01/29/2015 9:00 AM |


Wild Card
Directed by Simon West
Opens January 30


Jason Statham usually plays taciturn loners with a code, so it’s a surprise to see Wild Card open with him bullying some poor schmuck in a bar. Later, it’s revealed this situation was a set-up, and of course Statham really is playing another one of his low-life professionals, a “security” man called Nick Card who works out of a lawyer’s office. The turn isn’t mandated by Statham’s persona, though—it’s held over from William Goldman’s screenplay for the Burt Reynolds movie Heat (no relation to the Mann picture), which Wild Card repurposes, leaving it unchanged enough for credit to stay with Goldman.

Goldman himself doesn’t appear to be involved, so stewardship really falls to director Simon West, who buddies up to stars of his action ensembles like Con Air or The Expendables 2 and gets hired for solo vehicles. He’s a sometime stylist; Con Air does Michael Bay better than Bay himself, while the late-period Nic Cage vehicle Stolen looks as anonymous as it sounds. West’s Wild Card isn’t exactly an action movie; it’s a character sketch with crime-drama and thriller subplots that also include a trio of brutal fight sequences—but its eclecticism, at least, feels more vintage than haphazard.

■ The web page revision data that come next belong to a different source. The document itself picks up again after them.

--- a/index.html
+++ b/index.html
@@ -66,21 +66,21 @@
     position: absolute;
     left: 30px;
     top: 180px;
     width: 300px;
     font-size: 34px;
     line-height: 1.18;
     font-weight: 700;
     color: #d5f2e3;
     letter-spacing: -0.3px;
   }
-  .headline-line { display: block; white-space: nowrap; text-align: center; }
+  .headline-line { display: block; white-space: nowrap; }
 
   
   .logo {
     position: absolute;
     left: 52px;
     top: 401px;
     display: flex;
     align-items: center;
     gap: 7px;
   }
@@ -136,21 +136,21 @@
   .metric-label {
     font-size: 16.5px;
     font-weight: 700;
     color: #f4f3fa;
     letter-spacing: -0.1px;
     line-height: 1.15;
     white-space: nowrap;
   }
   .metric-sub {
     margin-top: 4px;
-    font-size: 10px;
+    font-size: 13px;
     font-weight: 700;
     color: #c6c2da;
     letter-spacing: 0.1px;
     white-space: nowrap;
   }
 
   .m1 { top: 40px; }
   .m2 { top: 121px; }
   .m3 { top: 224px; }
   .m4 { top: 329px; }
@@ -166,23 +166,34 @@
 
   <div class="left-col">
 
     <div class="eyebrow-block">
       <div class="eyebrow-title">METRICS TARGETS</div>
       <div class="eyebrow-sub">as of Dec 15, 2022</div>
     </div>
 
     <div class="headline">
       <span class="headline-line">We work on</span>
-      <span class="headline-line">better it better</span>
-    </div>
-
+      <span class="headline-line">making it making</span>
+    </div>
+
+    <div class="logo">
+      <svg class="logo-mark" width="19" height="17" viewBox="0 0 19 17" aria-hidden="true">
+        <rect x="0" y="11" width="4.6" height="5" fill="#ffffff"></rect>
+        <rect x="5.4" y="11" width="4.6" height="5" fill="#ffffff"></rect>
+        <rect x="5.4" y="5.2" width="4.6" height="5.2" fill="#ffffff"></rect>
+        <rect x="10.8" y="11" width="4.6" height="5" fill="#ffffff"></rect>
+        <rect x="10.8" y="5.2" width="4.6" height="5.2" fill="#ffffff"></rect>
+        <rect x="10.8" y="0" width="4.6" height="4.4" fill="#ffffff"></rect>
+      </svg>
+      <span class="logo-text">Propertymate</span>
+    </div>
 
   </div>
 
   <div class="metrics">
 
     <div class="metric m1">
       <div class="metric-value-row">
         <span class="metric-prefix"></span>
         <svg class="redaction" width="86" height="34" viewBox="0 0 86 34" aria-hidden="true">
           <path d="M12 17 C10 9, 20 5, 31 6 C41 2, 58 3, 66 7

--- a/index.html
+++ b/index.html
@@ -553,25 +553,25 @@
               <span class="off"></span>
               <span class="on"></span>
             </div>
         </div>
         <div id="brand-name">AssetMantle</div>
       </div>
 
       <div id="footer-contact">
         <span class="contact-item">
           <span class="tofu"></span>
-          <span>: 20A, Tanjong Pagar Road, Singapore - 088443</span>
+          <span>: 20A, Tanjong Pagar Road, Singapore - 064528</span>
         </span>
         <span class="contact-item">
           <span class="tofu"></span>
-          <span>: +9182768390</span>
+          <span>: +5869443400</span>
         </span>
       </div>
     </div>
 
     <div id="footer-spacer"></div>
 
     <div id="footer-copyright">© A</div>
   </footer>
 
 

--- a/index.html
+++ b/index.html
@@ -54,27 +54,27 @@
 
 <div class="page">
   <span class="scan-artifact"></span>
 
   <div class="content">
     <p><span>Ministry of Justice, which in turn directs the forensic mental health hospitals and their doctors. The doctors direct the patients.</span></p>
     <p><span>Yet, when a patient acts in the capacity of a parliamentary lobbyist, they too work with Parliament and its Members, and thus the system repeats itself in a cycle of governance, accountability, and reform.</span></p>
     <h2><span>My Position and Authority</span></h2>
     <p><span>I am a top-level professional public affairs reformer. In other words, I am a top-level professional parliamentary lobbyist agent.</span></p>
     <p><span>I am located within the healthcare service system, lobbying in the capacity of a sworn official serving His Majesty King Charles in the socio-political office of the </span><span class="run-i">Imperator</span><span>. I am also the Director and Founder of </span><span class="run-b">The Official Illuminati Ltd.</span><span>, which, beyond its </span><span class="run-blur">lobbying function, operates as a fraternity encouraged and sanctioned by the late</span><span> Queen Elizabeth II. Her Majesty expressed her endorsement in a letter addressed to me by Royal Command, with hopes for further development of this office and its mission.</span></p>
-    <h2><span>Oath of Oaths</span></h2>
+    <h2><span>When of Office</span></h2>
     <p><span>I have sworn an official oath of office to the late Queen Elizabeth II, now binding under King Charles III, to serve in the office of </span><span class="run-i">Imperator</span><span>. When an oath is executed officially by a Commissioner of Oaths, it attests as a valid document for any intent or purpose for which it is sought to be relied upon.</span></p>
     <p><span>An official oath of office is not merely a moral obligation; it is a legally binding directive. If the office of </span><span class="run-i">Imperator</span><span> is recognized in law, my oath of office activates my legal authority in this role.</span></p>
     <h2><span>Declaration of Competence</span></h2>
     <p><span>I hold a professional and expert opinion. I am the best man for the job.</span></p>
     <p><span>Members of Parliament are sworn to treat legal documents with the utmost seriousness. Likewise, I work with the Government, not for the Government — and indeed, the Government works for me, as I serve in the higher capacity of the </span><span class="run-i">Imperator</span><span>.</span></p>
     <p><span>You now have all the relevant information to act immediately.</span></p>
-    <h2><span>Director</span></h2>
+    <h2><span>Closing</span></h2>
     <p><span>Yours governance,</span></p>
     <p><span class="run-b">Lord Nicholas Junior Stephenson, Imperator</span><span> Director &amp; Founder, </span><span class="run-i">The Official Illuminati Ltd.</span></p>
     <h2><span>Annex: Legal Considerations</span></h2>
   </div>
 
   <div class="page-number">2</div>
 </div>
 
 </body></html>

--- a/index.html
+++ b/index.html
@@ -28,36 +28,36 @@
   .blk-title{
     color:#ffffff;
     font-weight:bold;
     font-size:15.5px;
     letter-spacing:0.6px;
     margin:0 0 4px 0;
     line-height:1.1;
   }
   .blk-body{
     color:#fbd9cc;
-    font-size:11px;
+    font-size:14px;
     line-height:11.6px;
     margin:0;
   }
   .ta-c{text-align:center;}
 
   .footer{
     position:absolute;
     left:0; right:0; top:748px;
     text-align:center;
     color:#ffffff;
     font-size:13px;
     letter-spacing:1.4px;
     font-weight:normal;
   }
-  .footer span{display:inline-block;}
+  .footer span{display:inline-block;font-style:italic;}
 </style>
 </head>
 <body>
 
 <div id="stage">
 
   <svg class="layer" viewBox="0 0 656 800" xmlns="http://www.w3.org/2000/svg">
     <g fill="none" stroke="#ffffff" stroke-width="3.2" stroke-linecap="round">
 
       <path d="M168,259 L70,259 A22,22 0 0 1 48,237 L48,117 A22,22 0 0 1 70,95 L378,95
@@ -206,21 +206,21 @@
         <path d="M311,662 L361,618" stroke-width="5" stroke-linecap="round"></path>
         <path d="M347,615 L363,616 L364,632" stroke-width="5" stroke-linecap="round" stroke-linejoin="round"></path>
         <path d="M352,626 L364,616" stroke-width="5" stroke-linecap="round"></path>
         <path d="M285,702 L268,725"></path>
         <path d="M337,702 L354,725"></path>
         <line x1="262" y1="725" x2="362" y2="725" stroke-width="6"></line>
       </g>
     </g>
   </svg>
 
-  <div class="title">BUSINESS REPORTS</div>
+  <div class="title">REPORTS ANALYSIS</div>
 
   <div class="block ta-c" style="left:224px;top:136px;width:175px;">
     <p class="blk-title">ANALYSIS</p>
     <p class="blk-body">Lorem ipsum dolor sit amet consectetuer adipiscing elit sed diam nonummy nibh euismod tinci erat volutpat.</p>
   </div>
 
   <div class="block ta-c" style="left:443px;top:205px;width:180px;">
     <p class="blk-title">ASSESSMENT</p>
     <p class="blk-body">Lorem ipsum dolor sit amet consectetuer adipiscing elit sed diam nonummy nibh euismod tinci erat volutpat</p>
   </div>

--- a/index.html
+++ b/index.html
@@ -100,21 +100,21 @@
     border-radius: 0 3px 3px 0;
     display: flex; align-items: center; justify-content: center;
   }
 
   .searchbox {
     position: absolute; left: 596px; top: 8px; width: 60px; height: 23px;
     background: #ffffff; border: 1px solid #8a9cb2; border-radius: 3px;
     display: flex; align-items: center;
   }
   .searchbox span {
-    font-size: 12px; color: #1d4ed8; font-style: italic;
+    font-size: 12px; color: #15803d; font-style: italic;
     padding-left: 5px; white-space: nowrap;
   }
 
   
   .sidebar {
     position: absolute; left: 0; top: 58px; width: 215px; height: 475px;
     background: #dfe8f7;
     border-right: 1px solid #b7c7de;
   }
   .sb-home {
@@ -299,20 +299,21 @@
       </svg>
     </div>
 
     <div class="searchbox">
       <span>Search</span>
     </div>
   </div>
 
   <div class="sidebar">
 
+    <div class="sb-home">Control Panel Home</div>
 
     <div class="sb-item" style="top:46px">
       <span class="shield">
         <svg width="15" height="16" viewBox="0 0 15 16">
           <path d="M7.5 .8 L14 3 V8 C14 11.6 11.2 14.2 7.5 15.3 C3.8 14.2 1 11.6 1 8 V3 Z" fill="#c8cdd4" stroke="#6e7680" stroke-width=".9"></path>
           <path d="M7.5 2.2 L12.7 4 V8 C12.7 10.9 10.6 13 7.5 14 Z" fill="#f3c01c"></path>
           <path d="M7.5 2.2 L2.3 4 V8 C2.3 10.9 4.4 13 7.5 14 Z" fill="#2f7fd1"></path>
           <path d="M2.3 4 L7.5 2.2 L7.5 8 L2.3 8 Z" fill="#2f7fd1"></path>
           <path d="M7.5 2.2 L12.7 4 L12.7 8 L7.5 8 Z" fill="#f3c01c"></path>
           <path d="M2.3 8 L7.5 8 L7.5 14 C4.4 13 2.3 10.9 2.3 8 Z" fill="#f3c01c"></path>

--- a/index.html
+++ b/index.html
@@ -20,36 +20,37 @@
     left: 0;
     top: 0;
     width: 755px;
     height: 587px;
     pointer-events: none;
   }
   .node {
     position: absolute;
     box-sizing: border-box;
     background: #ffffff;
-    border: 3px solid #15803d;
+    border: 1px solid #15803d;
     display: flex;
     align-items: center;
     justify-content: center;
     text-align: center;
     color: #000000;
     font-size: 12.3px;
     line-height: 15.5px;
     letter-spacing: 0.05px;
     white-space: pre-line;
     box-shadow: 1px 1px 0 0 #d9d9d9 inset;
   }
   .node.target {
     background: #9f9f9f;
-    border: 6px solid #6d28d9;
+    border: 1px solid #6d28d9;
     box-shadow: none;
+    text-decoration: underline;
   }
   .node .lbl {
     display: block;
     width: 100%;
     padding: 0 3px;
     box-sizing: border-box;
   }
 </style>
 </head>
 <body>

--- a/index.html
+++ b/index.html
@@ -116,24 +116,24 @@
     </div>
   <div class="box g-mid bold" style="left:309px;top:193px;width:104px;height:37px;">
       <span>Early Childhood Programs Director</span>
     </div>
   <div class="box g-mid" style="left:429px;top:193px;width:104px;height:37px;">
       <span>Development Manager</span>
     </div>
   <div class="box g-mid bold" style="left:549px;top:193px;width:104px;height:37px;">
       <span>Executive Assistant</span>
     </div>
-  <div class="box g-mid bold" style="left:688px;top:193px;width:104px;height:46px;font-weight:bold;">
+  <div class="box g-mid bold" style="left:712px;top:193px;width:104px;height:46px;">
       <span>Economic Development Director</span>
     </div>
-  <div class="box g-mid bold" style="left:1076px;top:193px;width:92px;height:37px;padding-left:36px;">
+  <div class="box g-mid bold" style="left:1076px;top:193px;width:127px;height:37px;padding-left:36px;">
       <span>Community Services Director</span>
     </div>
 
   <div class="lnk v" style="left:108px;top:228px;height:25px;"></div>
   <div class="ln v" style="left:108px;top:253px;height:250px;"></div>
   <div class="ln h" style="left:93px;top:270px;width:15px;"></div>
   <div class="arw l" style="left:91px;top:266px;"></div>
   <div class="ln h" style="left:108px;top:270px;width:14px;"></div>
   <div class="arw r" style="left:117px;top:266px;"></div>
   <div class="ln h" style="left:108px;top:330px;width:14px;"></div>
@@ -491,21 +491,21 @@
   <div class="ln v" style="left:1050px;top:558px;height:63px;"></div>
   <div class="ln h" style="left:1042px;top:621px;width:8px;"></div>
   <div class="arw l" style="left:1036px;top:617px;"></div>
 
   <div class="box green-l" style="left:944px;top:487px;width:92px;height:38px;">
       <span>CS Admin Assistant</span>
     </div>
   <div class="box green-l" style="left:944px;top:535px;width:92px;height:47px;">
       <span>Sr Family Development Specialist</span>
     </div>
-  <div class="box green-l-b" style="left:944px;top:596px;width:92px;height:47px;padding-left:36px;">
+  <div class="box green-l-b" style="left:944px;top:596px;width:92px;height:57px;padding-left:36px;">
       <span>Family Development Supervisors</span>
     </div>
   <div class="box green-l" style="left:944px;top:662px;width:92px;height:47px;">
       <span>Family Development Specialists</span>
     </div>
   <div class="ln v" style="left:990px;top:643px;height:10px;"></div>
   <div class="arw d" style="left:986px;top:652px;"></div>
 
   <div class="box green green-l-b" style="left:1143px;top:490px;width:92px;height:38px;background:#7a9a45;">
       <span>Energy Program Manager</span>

West knows how to showcase Statham’s physicality in those fights, mixing slow motion appreciation and ultra-quick moves from the Stath and his assortment of small razor-edged objects (he slices one henchman’s head with a credit card, sans “transaction declined” quip).

Card works in security but harbors a self-destructive streak that keeps him from escaping his Vegas purgatory. As such, Wild Card also resembles the recent Mark Wahlberg-starring remake of The Gambler, from the seedy meandering of its story threads right on down to a discussion of what constitutes fuck-you money, better-written in William Monahan’s rewrite of James Toback. Although: maybe Monathan was also knocking off Goldman, or maybe Goldman was knocking off Toback, or maybe screenwriters really like to think about high-stakes gamblers who lose fortunes for no reason. Maybe it reminds them of people they work with. Wild Card is kind of pointless, but it goes down swinging.